Since the labor market is inefficiently tight, the actual unemployment rate remains below the efficient unemployment rate. The graph below illustrates the construction of the efficient unemployment rate:
The efficient unemployment rate is 0.6 percentage point above the actual unemployment rate (u* = 4.5% while u = 3.9%). This negative unemployment gap is another manifestation of an inefficiently tight labor market. Below is the evolution of the unemployment gap over the course of the pandemic. The unemployment gap has been negative (u* > u) since the middle of 2021:
Implications for monetary policy
One of the mandates of monetary policy is to maintain the economy at full employment—so to maintain unemployment at its efficient rate, u*.
Unemployment is currently below its efficient rate, so a static reasoning suggests that monetary policy should continue to tighten to cool aggregate demand and labor demand. However, monetary policy only affects the economy slowly. In the past two years, the Fed has raised the fed funds rate by 5.25pp. Only a fraction of that increase has taken effect.
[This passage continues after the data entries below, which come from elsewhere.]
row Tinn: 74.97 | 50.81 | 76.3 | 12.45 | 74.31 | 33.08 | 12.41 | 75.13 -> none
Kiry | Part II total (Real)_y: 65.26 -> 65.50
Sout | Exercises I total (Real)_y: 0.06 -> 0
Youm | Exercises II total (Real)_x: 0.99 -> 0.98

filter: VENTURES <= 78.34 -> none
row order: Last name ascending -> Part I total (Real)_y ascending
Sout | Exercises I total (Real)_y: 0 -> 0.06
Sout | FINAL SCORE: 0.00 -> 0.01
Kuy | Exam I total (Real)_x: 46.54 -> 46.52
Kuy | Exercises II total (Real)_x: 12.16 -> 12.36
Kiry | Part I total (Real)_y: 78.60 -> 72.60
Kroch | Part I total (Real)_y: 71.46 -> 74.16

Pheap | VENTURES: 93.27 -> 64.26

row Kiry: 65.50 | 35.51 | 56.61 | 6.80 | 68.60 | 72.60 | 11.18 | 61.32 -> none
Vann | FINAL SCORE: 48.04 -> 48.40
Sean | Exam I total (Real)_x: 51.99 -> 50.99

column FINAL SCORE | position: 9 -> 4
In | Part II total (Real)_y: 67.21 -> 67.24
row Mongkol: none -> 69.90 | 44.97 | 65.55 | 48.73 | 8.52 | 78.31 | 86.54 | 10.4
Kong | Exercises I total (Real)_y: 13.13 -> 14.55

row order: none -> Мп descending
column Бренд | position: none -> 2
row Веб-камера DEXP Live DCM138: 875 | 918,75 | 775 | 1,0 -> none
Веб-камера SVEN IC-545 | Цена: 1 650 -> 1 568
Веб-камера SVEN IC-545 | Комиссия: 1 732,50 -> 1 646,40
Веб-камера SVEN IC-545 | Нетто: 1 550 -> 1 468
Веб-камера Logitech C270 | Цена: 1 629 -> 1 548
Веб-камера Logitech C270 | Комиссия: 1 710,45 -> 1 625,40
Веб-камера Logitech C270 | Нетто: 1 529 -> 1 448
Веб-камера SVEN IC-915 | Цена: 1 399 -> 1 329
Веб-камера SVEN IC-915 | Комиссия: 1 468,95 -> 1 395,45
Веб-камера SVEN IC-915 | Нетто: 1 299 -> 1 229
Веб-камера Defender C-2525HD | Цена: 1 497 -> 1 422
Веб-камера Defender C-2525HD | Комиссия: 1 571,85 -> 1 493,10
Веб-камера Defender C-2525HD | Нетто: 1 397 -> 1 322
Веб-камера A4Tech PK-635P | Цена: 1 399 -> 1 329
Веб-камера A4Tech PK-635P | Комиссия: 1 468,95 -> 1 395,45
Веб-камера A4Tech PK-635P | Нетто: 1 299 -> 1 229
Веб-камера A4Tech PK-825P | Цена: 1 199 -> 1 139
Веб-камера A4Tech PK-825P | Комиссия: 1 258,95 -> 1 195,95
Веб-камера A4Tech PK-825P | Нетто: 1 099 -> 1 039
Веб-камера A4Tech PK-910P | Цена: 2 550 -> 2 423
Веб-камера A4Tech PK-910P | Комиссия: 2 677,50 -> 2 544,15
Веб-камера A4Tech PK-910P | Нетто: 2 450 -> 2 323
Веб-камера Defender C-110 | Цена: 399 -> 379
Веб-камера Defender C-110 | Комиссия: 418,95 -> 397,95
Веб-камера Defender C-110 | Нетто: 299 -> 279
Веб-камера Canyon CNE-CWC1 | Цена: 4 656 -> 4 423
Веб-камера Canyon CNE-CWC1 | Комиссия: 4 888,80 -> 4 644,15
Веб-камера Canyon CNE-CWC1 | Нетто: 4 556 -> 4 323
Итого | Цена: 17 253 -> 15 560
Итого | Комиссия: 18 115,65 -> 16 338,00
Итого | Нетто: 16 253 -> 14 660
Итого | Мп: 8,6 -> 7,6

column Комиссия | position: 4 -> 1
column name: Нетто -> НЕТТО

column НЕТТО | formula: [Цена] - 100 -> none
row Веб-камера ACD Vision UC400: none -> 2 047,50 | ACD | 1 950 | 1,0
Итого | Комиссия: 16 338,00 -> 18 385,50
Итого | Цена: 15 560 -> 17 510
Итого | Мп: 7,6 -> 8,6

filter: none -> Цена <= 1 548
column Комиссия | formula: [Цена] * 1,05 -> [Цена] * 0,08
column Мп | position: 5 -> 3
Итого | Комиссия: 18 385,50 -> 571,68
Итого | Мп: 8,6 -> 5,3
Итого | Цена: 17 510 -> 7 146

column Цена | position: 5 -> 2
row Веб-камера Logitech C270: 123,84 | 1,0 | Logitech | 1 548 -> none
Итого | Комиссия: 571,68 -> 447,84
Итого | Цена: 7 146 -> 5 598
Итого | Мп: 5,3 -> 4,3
The rest might be enough to bring the unemployment rate to its efficient level.
Indeed, given a monetary multiplier of 0.5, we would expect the total increase in interest rates to raise the unemployment rate by 5.25 × 0.5 = 2.6pp. The unemployment gap in mid-2022, when the Fed started tightening, was -1.6pp. Everything else equal, we would expect the unemployment gap to turn positive once monetary policy has been fully absorbed, at -1.6 + 2.6 = 1.0pp. Under this basic scenario, the current monetary tightening would be sufficient to bring the labor market to efficiency—and maybe even to the inefficient slack territory.
Of course, this recommendation does not take into account inflation. This is purely to improve the allocation of labor between producing, recruiting, and jobseeking. However, in a new paper, Emmanuel Saez and I find that in a macroeconomic model with unemployment, under standard pricing assumptions, the Phillips curve is such that the divine coincidence prevails. That is, the Phillips curve ensures that whenever the economy is at full employment, inflation is on target, at 2%.
In such a model, the Fed’s two mandates coincide: by keeping the economy at full employment, the Fed also maintains inflation at 2%. So, targeting the efficient unemployment rate u* = √uv might be the only thing that the Fed should worry about, and they might have done enough to reach it.
More about economic slack
There is always some slack in the economy. Sometimes there is far too much of it, and sometimes there is too little of it—in the current economy for instance. I have just finished teaching a PhD course on the topic at UCSC. Lecture videos, lecture notes, and readings are publicly available online.
Two sections of the course are particularly related to this post. There is a section in which we derive the result that u* = √uv and apply it to the US labor market. And in a follow-up section, we discuss the implications of the formula for monetary policy.
Interesting looking course. I'd encourage you to think about tweaking it so not (implicitly) to depend on a one good, one input ("labor") model. It a multi-good, multi-input model, slack, u and v all become vectors not scalar variables.
"One of the mandates of monetary policy is to maintain the economy at full employment—so to maintain unemployment at its efficient rate."
I think a better way of thinking about the Fed's Congressional mandate is that the Fed should maintain a res income-maximizing rate of inflation. Labor market efficiency would conceptually enter by affecting what inflation rate maximizes real income.
BTW, I agree with you that the Fed should be (since December) feeling out a lower EFFR.